Las primeras veces cuando al bajar, por ejemplo, notaba que no faltaba la baldosa en el primer escalón sino en el segundo, o el primer giro era hacia la izquierda cuando de bajada debería ser hacia la derecha, ingenuamente atribuía esas diferencias a mi condición distraída; seguro que no me había fijado bien. Porque al principio los cambios eran tan sutiles, que me caía casi todas las mañanas. Era natural, bajaba con prisa, confiando de manera inconsciente en la memoria corporal, esa que nos hace ajustar el paso en el escalón menos alto… Pero se daba el caso, precisamente, de que el menos alto era, de pronto, otro. Los equívocos frecuentes me hicieron sentir atribulado; no eran nada más los golpes de las caídas, sino una especie de miedo a estar perdiendo la razón. Y no puedo hablar de eso con nadie.
La propia escalera, sin embargo, me sacó de aquella congoja porque se puso audaz: realizaba cambios tan notorios como eliminar todas las baldosas, o volverse de caracol de la noche a la mañana. No pude sino aceptar que cambiaba para mí; tal certeza me dio una enorme tranquilidad, por paradójico que resulte. Me di entonces a la tarea de concentrarme, de no usarla de modo automático, sino fijándome bien en cada paso que daba. Así evité caerme durante varios días.

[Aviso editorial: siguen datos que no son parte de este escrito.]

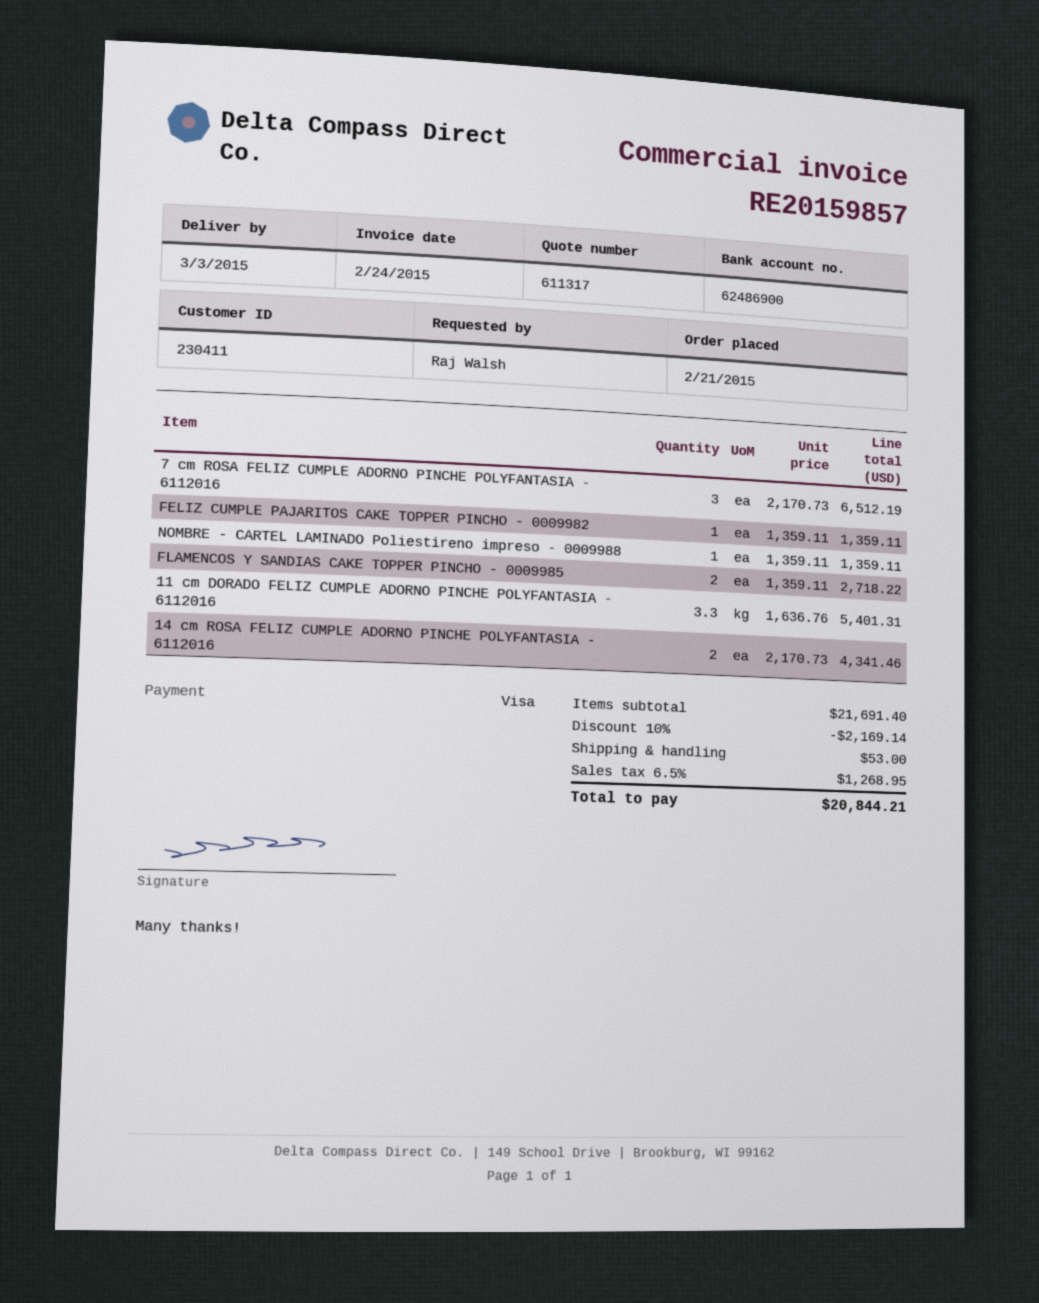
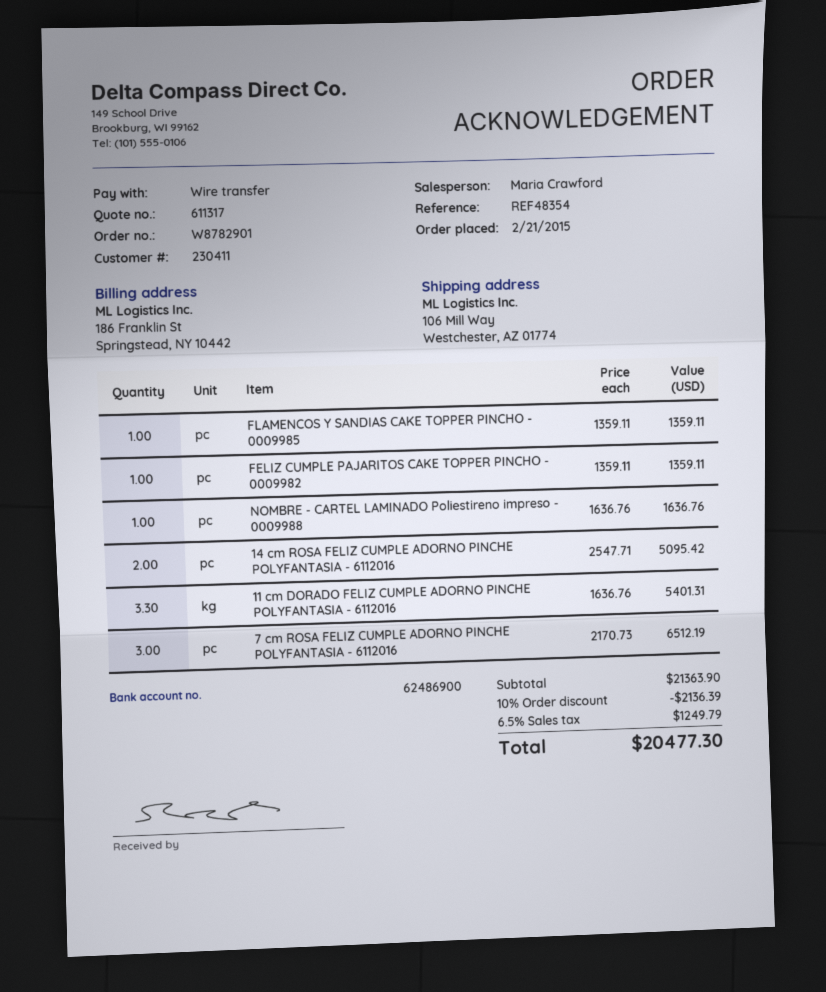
payment method: Visa -> bank transfer
NOMBRE - CARTEL LAMINADO Poliestireno impreso - 0009988: 1 x 1359.11 = 1359.11 -> 1 x 1636.76 = 1636.76
FLAMENCOS Y SANDIAS CAKE TOPPER PINCHO - 0009985: 2 x 1359.11 = 2718.22 -> 1 x 1359.11 = 1359.11
14 cm ROSA FELIZ CUMPLE ADORNO PINCHE POLYFANTASIA - 6112016: 2 x 2170.73 = 4341.46 -> 2 x 2547.71 = 5095.42
subtotal: 21691.40 -> 21363.90
discount: 10% = 2169.14 -> 10% = 2136.39
shipping: 53.00 -> none
tax: 6.5% = 1268.95 -> 6.5% = 1249.79
total: 20844.21 -> 20477.30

Eso debió frustrarla porque se volvió aún más osada, de plano retadora: empezó a realizar los cambios en mis narices, conforme bajaba o subía. De pronto suprimía un peldaño, lo hacía más alto o lo inclinaba, lo volvía estrecho o alargaba, agregó giros en zigzag…
Para protegerme he intentado hacer movimientos erráticos, impredecibles, como subir de tres en tres o bajar de golpe varios o resbalarme por el barandal para ser yo quien la sorprenda y no darle tiempo de cambiar. Aunque he adquirido elasticidad y mejorado la concentración, el equilibrio y la coordinación, no ha sido suficiente, aún me caigo de vez en cuando. 
Algunas mañanas, cuando logro bajar sin caer, alcanzo a ver por el rabillo del ojo un gesto de decepción entre mis vecinos.